### PROBLEM REQUIREMENTS:
Check every line below for the word "logiciel" and copy each one that has it.

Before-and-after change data
╭──

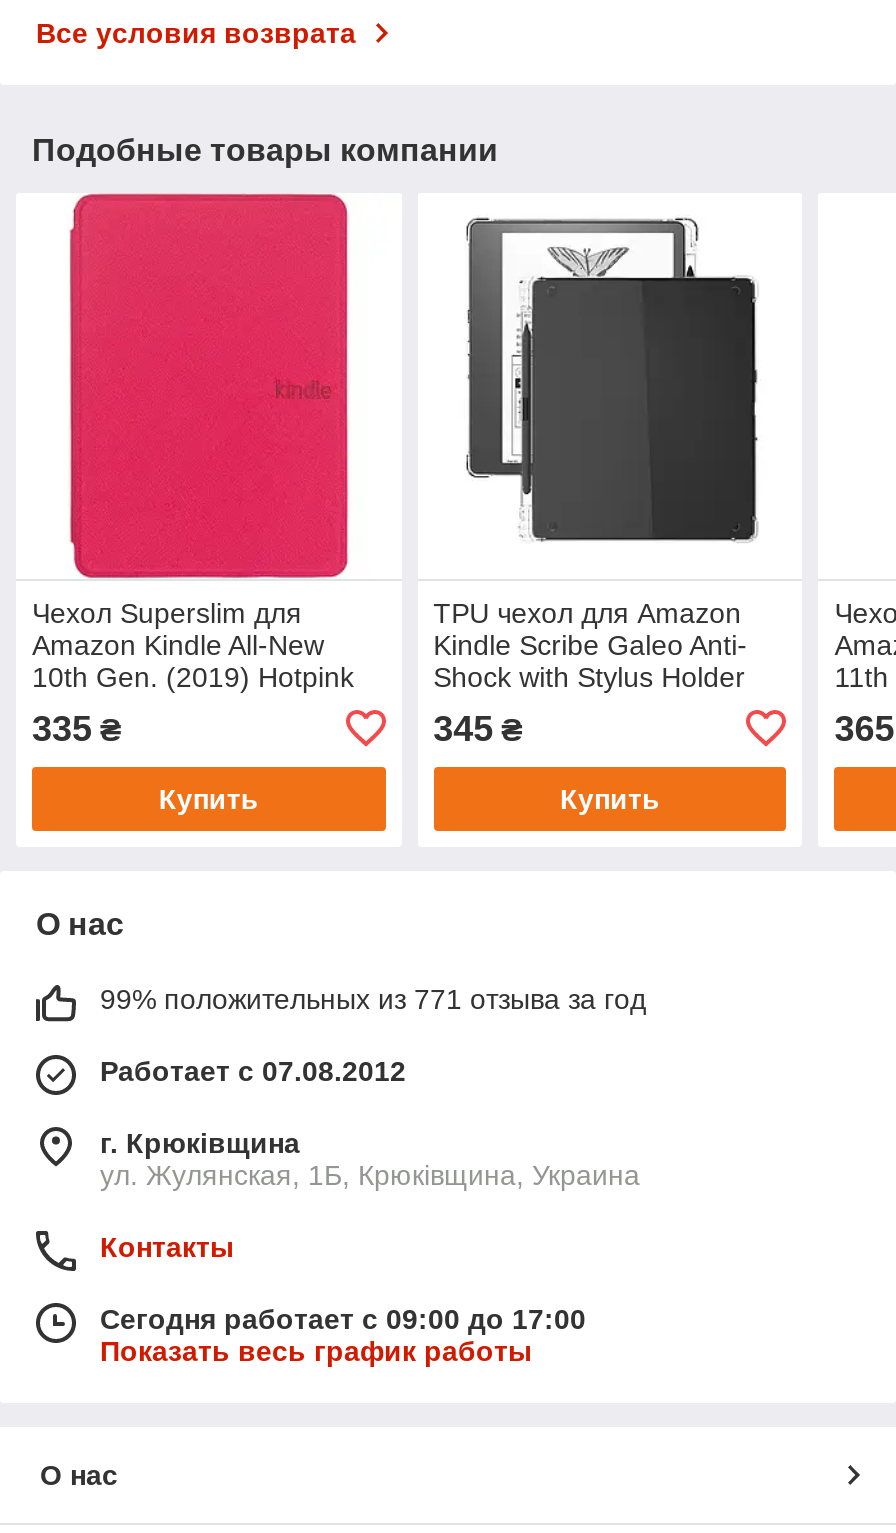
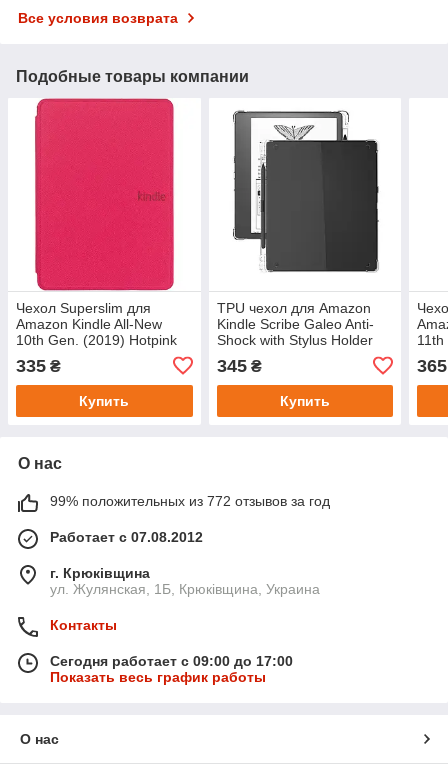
- 99% положительных из 771 отзыва за год
+ 99% положительных из 772 отзывов за год
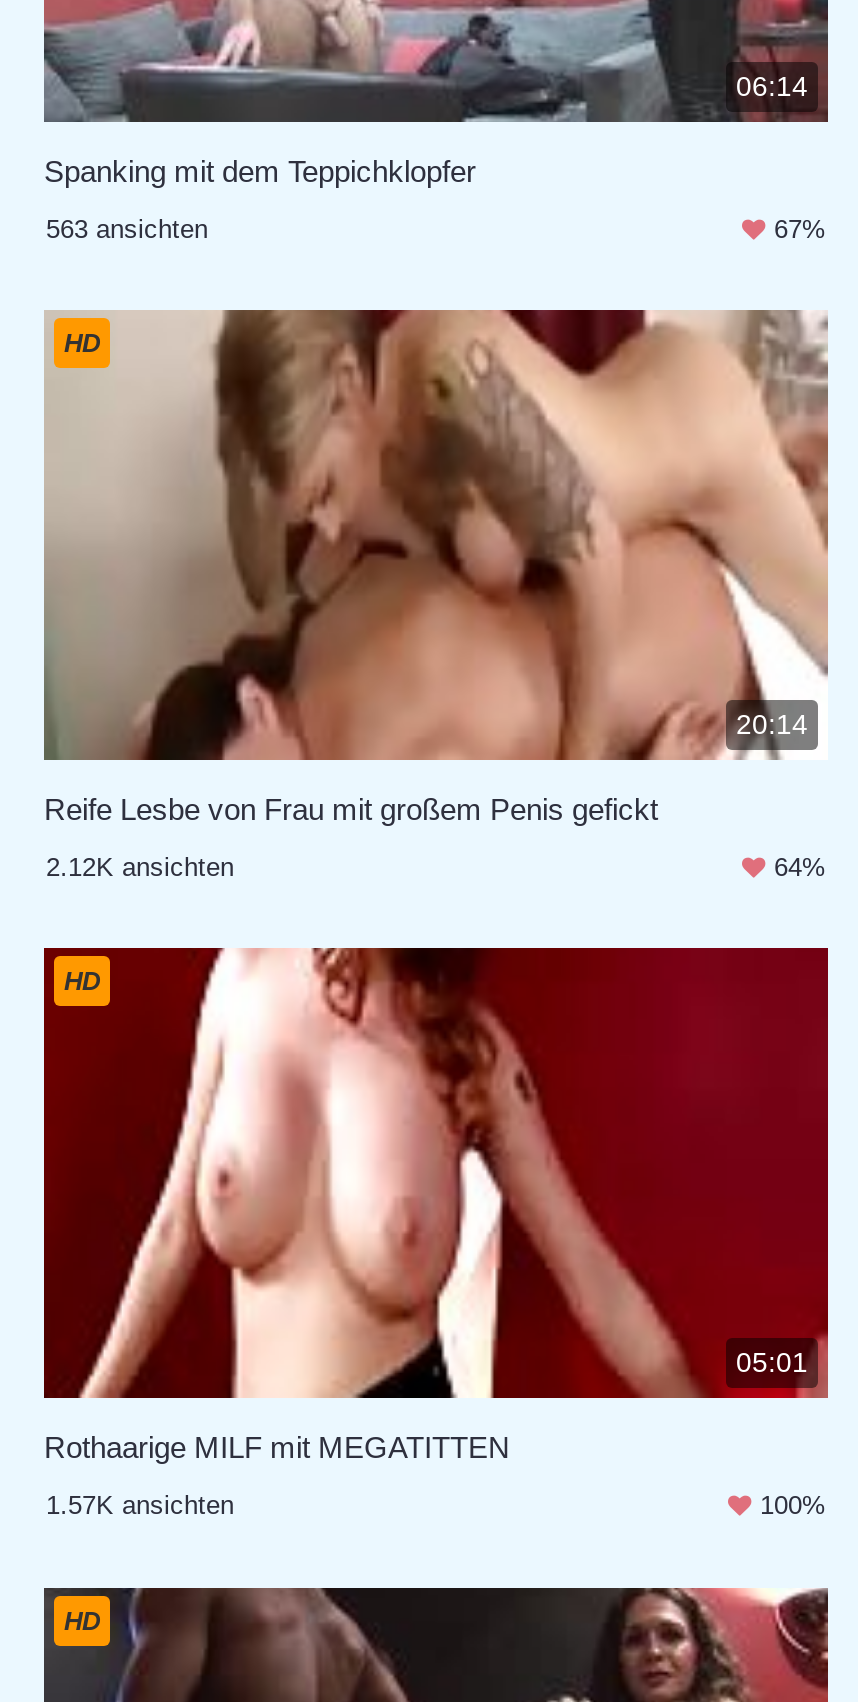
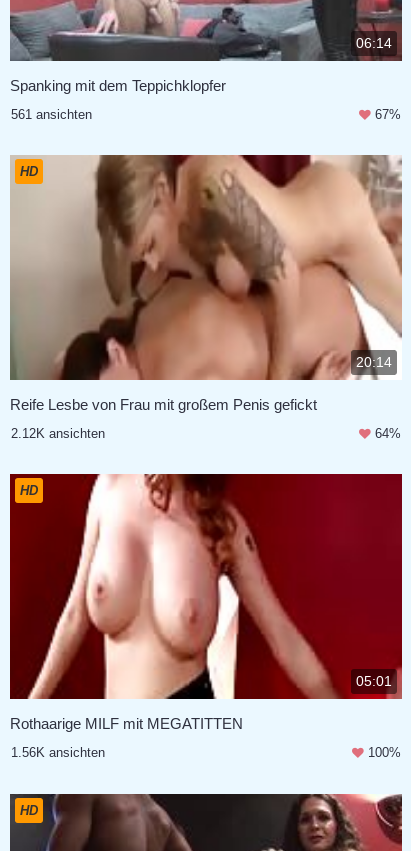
- 563 ansichten
+ 561 ansichten

- 1.57K ansichten
+ 1.56K ansichten
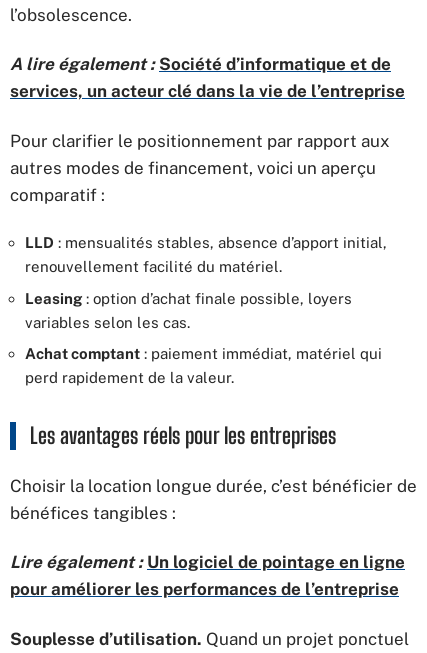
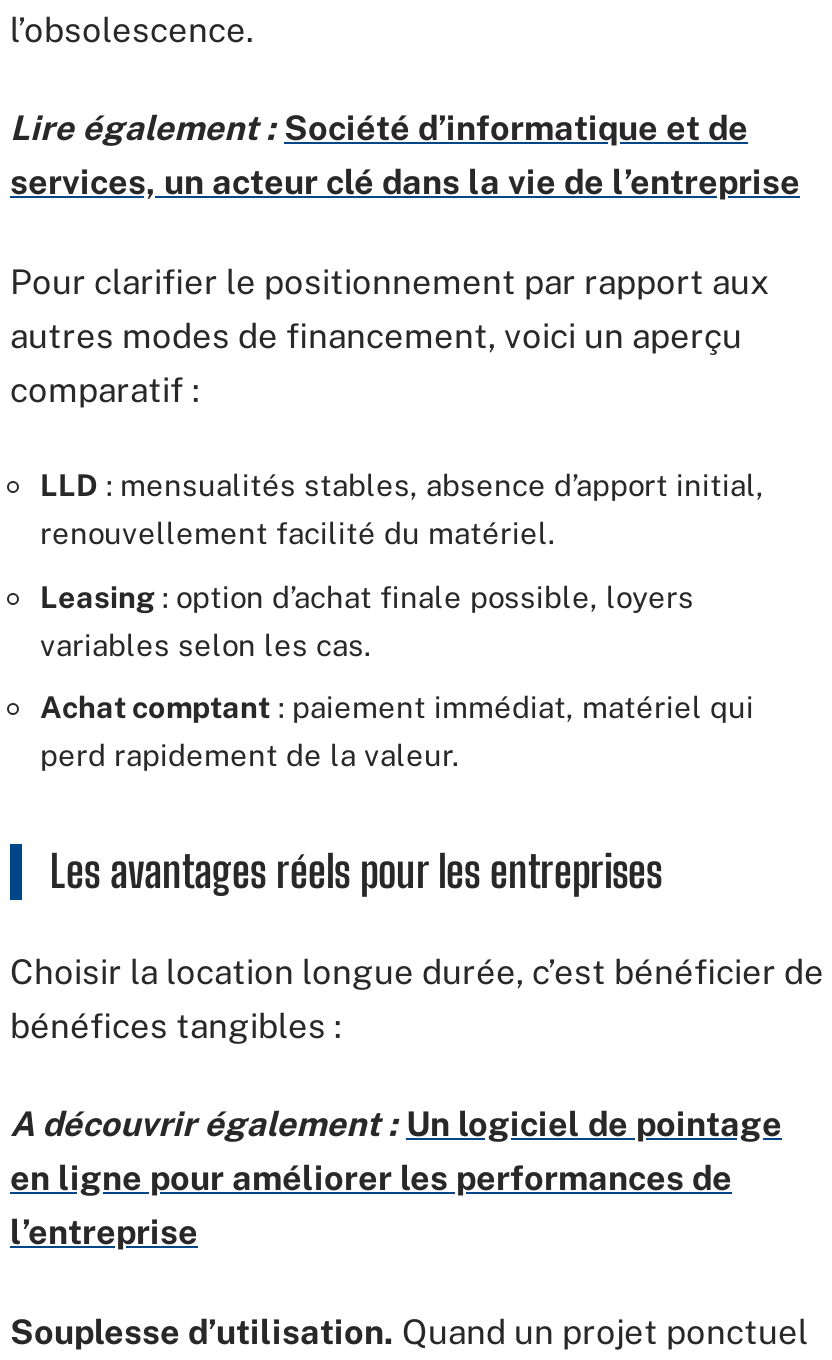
- A lire également : Société d’informatique et de
+ Lire également : Société d’informatique et de

- Lire également : Un logiciel de pointage en ligne
- pour améliorer les performances de l’entreprise
+ A découvrir également : Un logiciel de pointage
+ en ligne pour améliorer les performances de
+ l’entreprise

╰──

### ANSWER TO THE PROBLEM:
- Lire également : Un logiciel de pointage en ligne
+ A découvrir également : Un logiciel de pointage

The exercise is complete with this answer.